Larrousse began his career in rallying. Winning the French Rally Championship and the Tour de Course in the late ‘60s, followed by several 2nd place finishes in the Monte Carlo Rally. Moving into circuit racing, Gérard successfully added endurance racing wins at the 12 Hours of Sebring and the 24hrs of Le Mans to his impressive career; this was topped by a Formula One entry in 1974. Following his time behind the wheel Gérard went on to manage the original factory Renault Formula One team and later, Larrousse Formula One.
The ‘Tour de France’ Porsche 911ST
“For over 30 years the Porsche reference books and several “Experts” mistakenly believed that the Porsche Works entry 1970 Larrouse Tour De France car identity was chassis 911 030 0949.
This, in many ways, was extremely fortunate, because it seems that there have been more than one example of 0949 in existence in recent years. When I first purchased the car I got in contact with the archives department at Porsche Stuttgart. They checked the car thoroughly to prove its provenance and confirm it was the original car.
One fantastic story is, apparently one week before the beginning of the Tour de France; Gérard requested that they remove more weight from the car. He did not believe the car was light enough and greater weight saving could still be achieved. Gérard promised a bottle of champagne for each kilogram saved. Having spoken to the retired mechanics that prepared the car, they laughed that they would have received more bottles of Champagne; if they had remembered that they had left fuel in the car on its final weigh in!
Another great story is the cars journey to a race at Thruxton. As it turns out Wayne Hardman had personally been sent with a car and trailer from the UK to Stuttgart to collect the newly finished 911 with all 2.8 RSR upgrades to the suspension, brakes, gearbox and engine. Wayne had to use his Canadian charm at the Dover ferry border customs and was soon on his way to make good time for the race. However, the trailer suffered a puncture and not to be beaten Wayne took the car off the trailer and proceeded to drive on slick race tyres to Thruxton! Arriving at the circuit unscathed, driving down the hard shoulder to pass all the queuing race fans, he unfortunately arrived too late for race practice and qualification. David Purley was allowed to start from the back of the grid for the race and went on to break the class lap record, only narrowly missing out on the outright win. I just love this story; it’s so typical of racers of the 60’s and 70’s and so refreshingly different to the clinical rules and regulations of the current motor sport world.
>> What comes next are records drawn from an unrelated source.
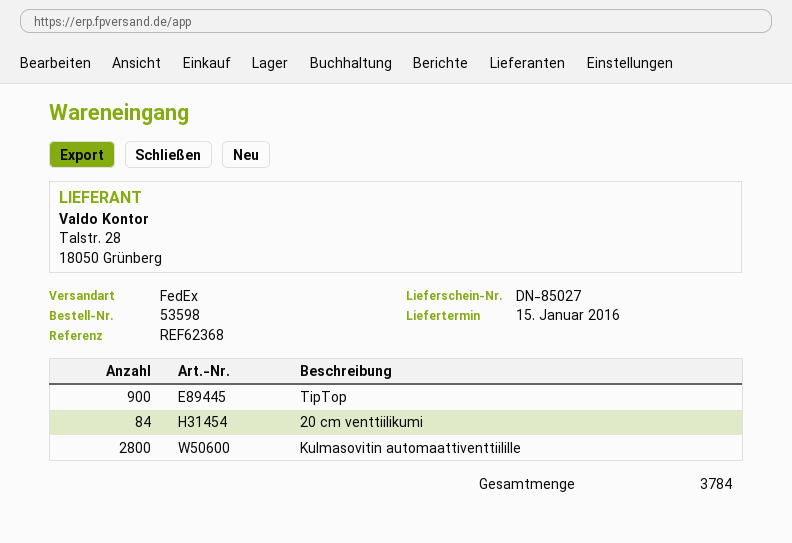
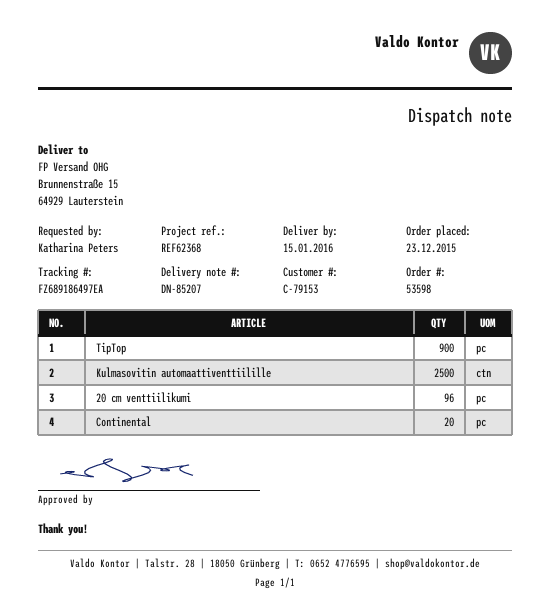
delivery note number: DN-85027 -> DN-85207
20 cm venttiilikumi: 84 -> 96
Kulmasovitin automaattiventtiilille: 2800 -> 2500
Continental: none -> 20

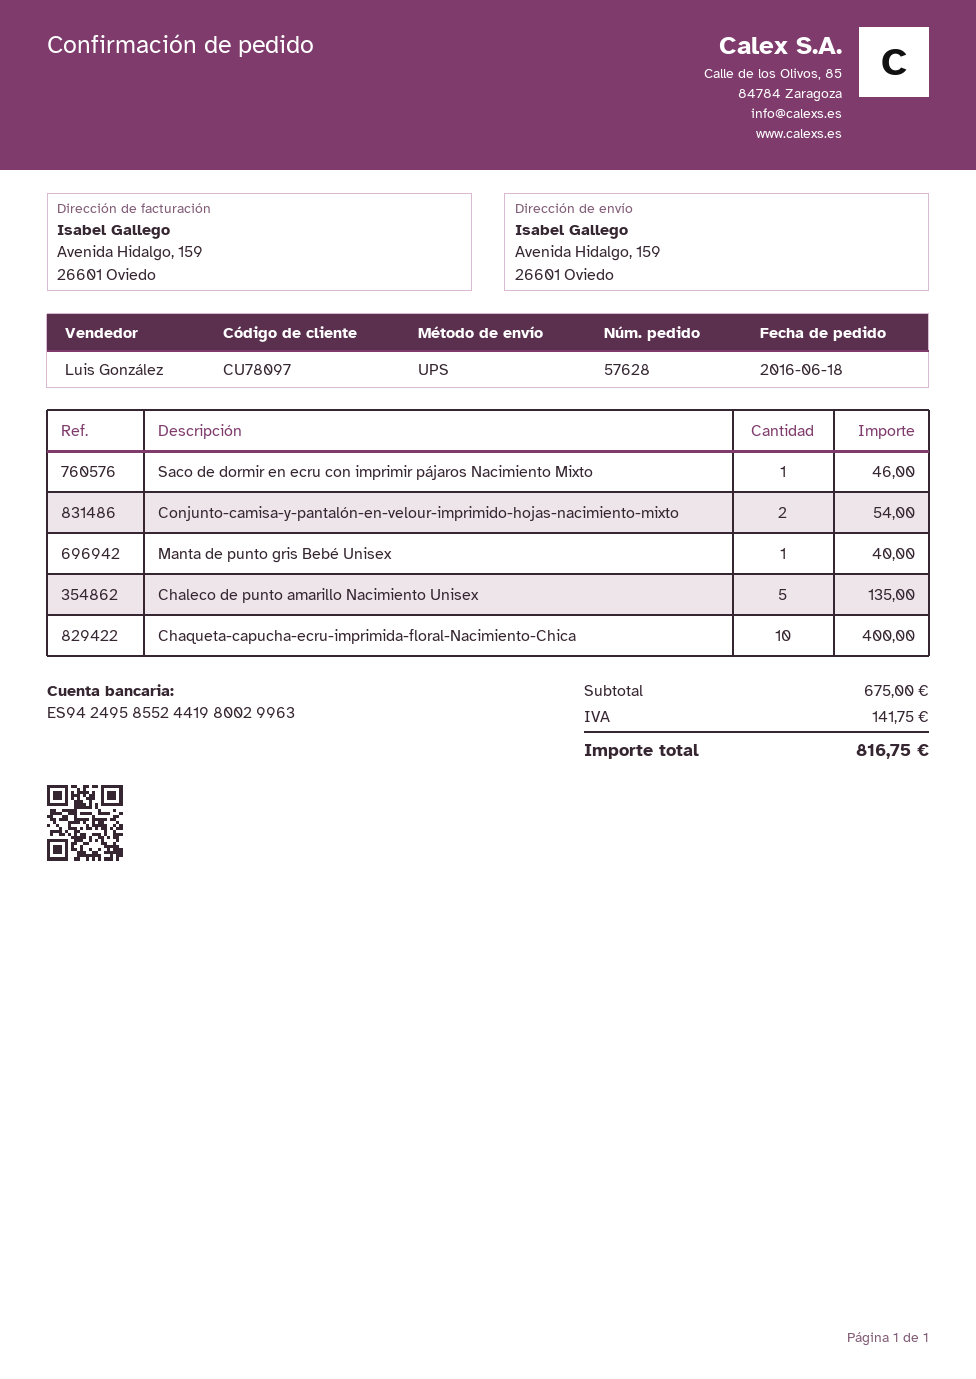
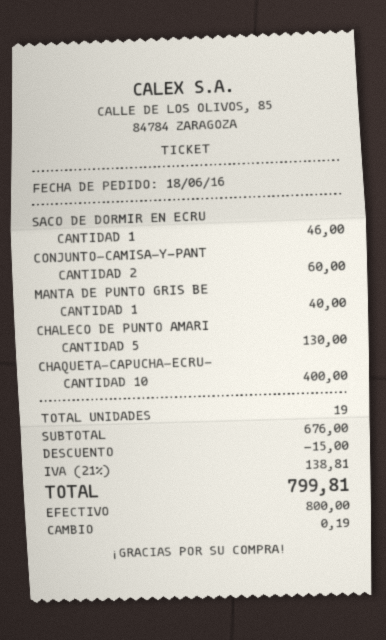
Conjunto-camisa-y-pantalón-en-velour-imprimido-hojas-nacimiento-mixto: 2 for 54.00 -> 2 for 60.00
Chaleco de punto amarillo Nacimiento Unisex: 5 for 135.00 -> 5 for 130.00
subtotal: 675.00 -> 676.00
discount: none -> 15.00
tax: 141.75 -> 138.81
total: 816.75 -> 799.81

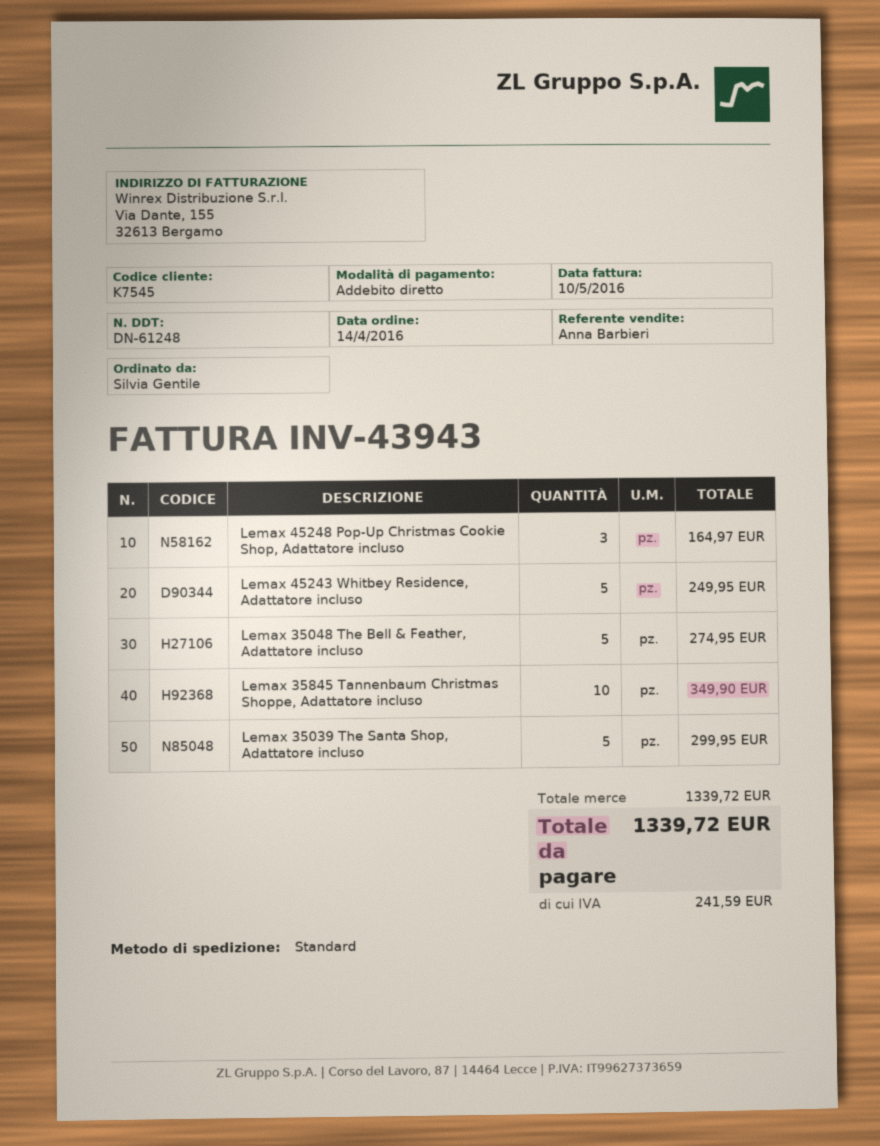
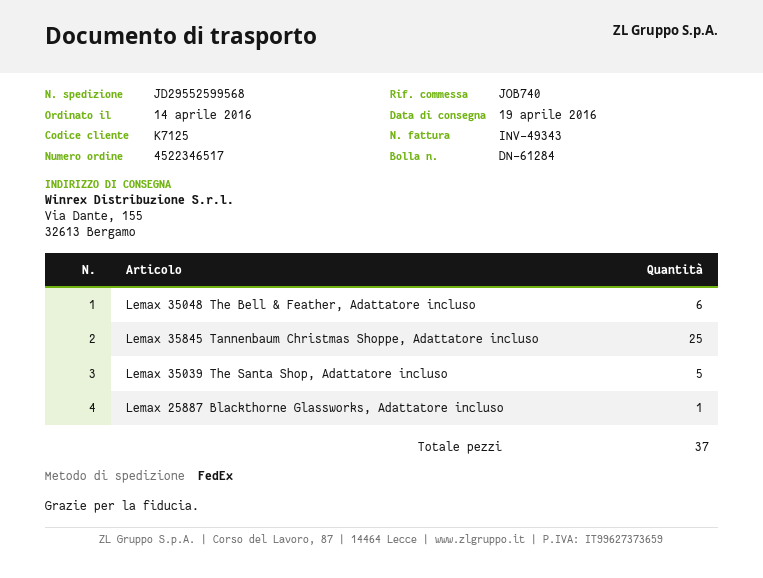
delivery note number: DN-61248 -> DN-61284
invoice number: INV-43943 -> INV-49343
customer number: K7545 -> K7125
shipping method: standard -> FedEx
Lemax 45248 Pop-Up Christmas Cookie Shop, Adattatore incluso: 3 -> none
Lemax 45243 Whitbey Residence, Adattatore incluso: 5 -> none
Lemax 35048 The Bell & Feather, Adattatore incluso: 5 -> 6
Lemax 35845 Tannenbaum Christmas Shoppe, Adattatore incluso: 10 -> 25
Lemax 25887 Blackthorne Glassworks, Adattatore incluso: none -> 1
Over the last 5 years the shell has been totally restored. We even managed to source all original period panels, including a genuine 1970’s ST fiberglass front bumper, bonnet, engine lid and NOS ST fiberglass arch extensions.
Unbelievably many of the original parts were still on the car and have survived 30 years of use. The original plastic fuel tank, the leather tyre strap, the very special works competition Weber 46’s and the competition engine parts, such as the race thermostat valve.
Getting Gérard back in the car is a real pinnacle of this restoration, seeing the car and driver reunited has been a dream achievement.”
Kevin Moffatt, Historika Klassic Porsche
Seeing this epic car in action was a true treat for the senses, I can still hear the bark of the engine as Gérard pinned the throttle with a determination that belied his 76 years. Getting to passenger ride alongside him as I tried to capture the moment on film will be forever etched on my memory, just watching him deftly heel and toe with style and panache was mesmerising. He was also a true gentleman and genuine character.
Two legends, reunited.
Thanks for Kevin Moffatt from Historika for the invitation to join them on this epic day and thanks for Gérard for a drive I’m sure to remember.